──────── Source material

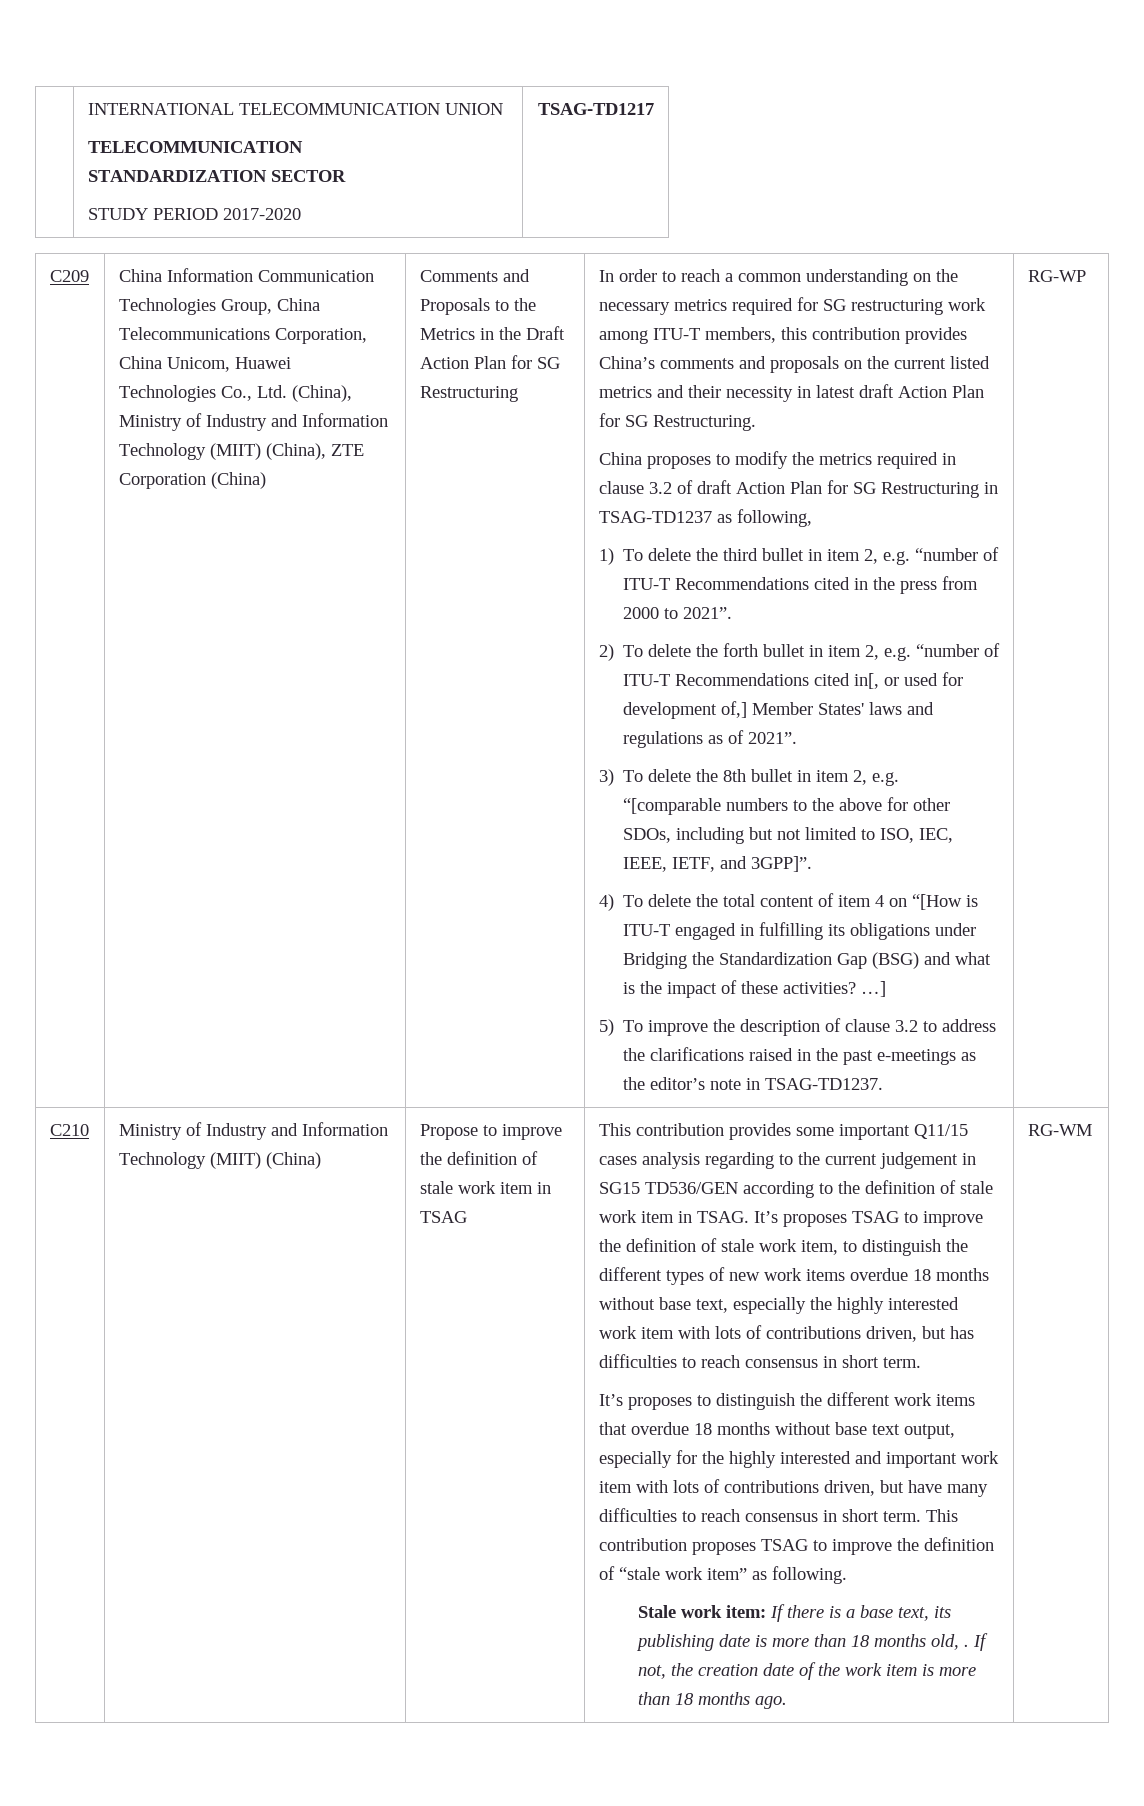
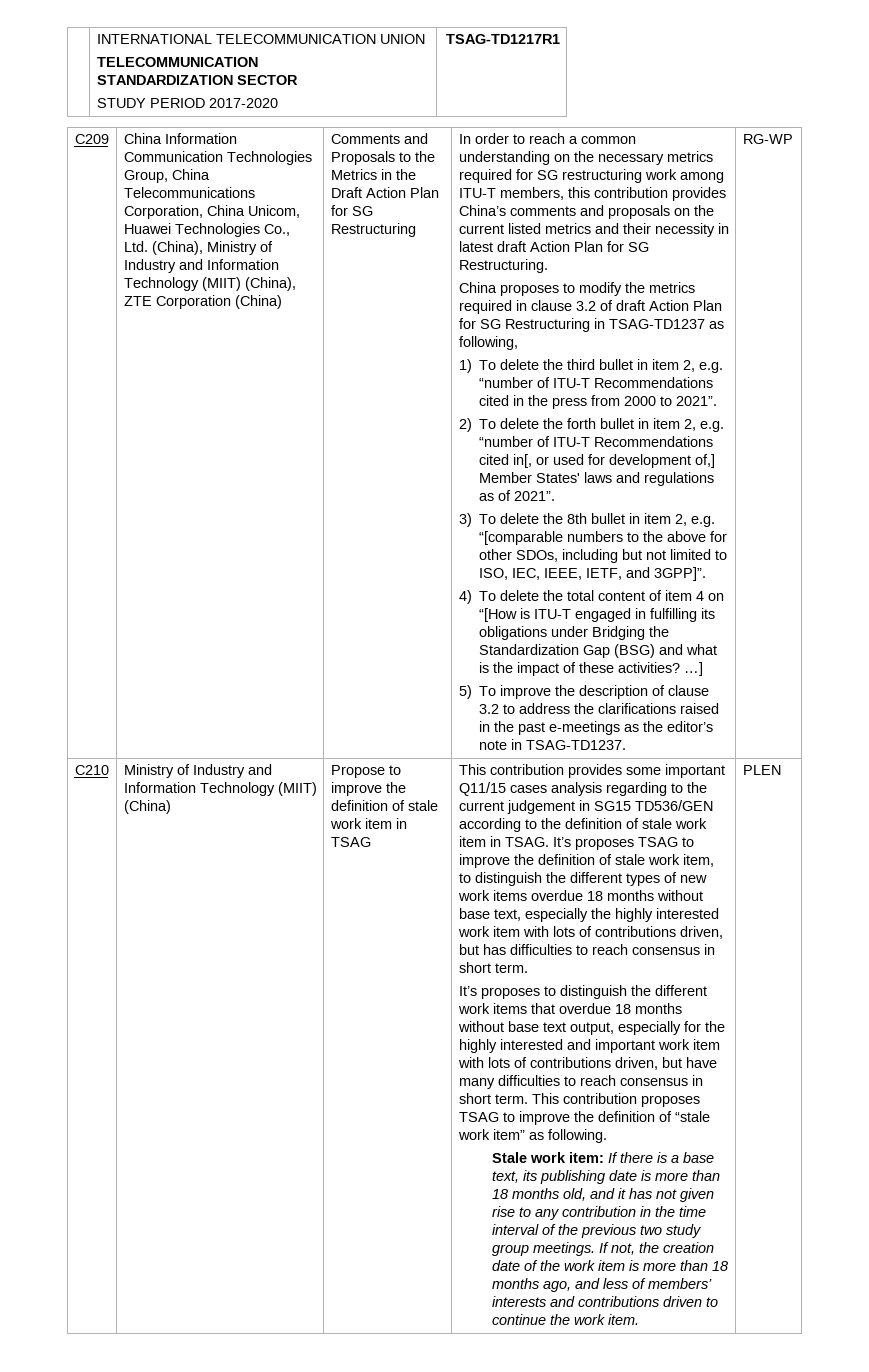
  | INTERNATIONAL TELECOMMUNICATION UNION
  TELECOMMUNICATION
  STANDARDIZATION SECTOR
- STUDY PERIOD 2017-2020 | TSAG-TD1217
+ STUDY PERIOD 2017-2020 | TSAG-TD1217R1
- Stale work item: If there is a base text, its publishing date is more than 18 months old, .
+ Stale work item: If there is a base text, its publishing date is more than 18 months old, and it has not given rise to any contribution in the time interval of the previous two study group meetings.
- If not, the creation date of the work item is more than 18 months ago. | RG-WM
+ If not, the creation date of the work item is more than 18 months ago, and less of members’ interests and contributions driven to continue the work item. | PLEN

────────────────

Reproduce all lines from the records above that include the word "item".

Output for this task –
- Stale work item: If there is a base text, its publishing date is more than 18 months old, .
+ Stale work item: If there is a base text, its publishing date is more than 18 months old, and it has not given rise to any contribution in the time interval of the previous two study group meetings.
- If not, the creation date of the work item is more than 18 months ago. | RG-WM
+ If not, the creation date of the work item is more than 18 months ago, and less of members’ interests and contributions driven to continue the work item. | PLEN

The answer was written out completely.